US troops pose with maimed Afghan insurgent bodies

Incident may further fray US-Afghan ties; Leon Panetta apologizes for photos; US military launches investigation.

Afgan girl watches US soldiers walk past 370  (photo credit: REUTERS)
Afgan girl watches US soldiers walk past 370
(photo credit: REUTERS)
BRUSSELS/WASHINGTON - US troops are seen posing with the maimed bodies of suspected Afghan insurgents in photos published on Wednesday, an incident that threatened to further fray US-Afghan ties and prompted yet another apology from Washington for soldiers' misbehavior.
In one of the pictures, a US paratrooper posed next to an unofficial patch placed beside a body that read "Zombie Hunter," while in another photo soldiers posed with Afghan police holding the severed legs of an insurgent bomber.
Two soldiers in another photo held a dead insurgent's hand with the middle finger raised.
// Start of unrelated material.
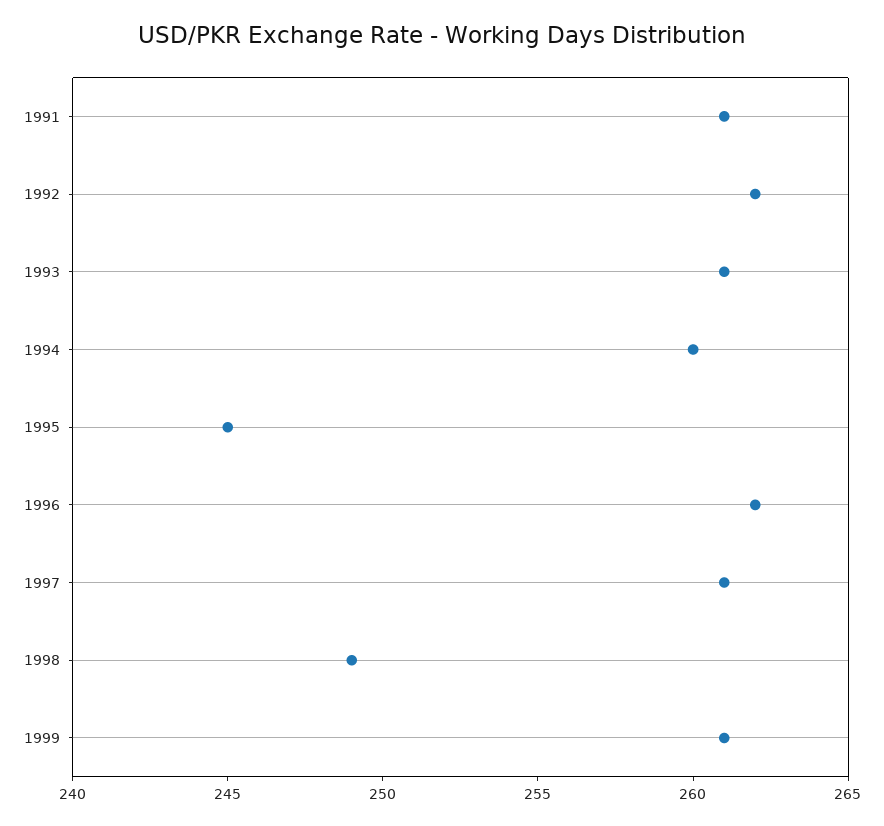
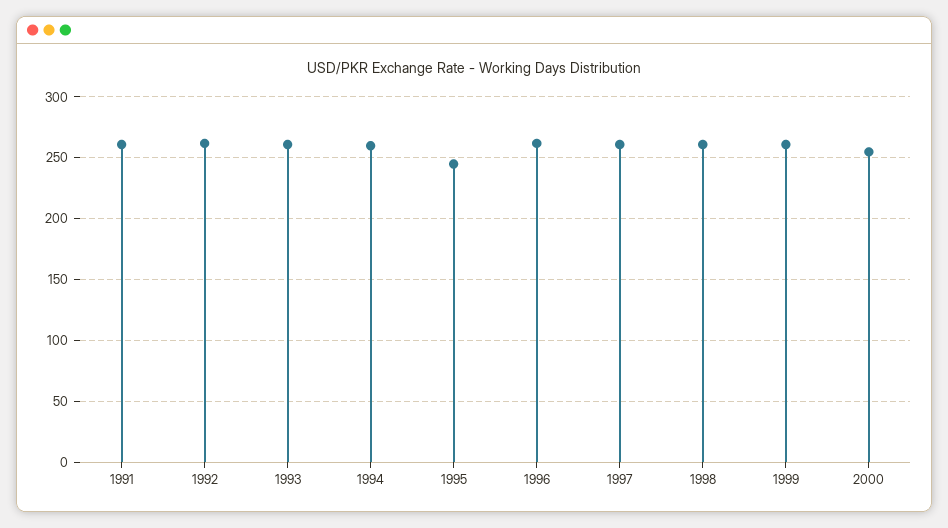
1998: 249 -> 260
2000: none -> 255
US officials quickly condemned the behavior seen in the pictures published by the Los Angeles Times.
While it was too soon to say whether the photos - which date from 2010 - would cause a violent backlash in Afghanistan, they extend a series of events that have embarrassed the White House and complicated US President Barack Obama's South Asia strategy.
In recent months, a video circulated of Marines urinating on corpses that were apparently those of Afghan insurgents; US troops burned copies of the Koran, the Muslim holy book, prompting riots; and a US soldier left his base in a rural province and allegedly slaughtered 17 Afghan civilians.
In neighboring Pakistan, relations sunk to a new low after a disputed November incident in which a US airstrike killed 24 Pakistani soldiers. Washington has not apologized in that case.
During a meeting of NATO allies in Brussels on Wednesday, Defense Secretary Leon Panetta apologized for the latest incident "on behalf of the Department of Defense and the US government" and said "that behavior is unacceptable."
White House spokesman Jay Carney told reporters aboard Air Force One as Obama flew to Ohio for an economic speech, "The conduct depicted in those photos is reprehensible."
Carney said Obama was briefed on the matter but he did not know whether the president had seen the photos, which the Los Angeles Times said it received from a soldier.
The incident dealt another blow to already tense US and NATO ties with Afghanistan.
"That behavior that was depicted in those photos absolutely violates both our regulations and more importantly our core values," Panetta told a news conference, adding that the pictures were under investigation.
"I know that war is ugly and it's violent and I know that young people sometimes caught up in the moment make some very foolish decisions," he added. "I'm not excusing that behavior, but neither do I want these images to bring further injury to our people and to our relationship with the Afghan people."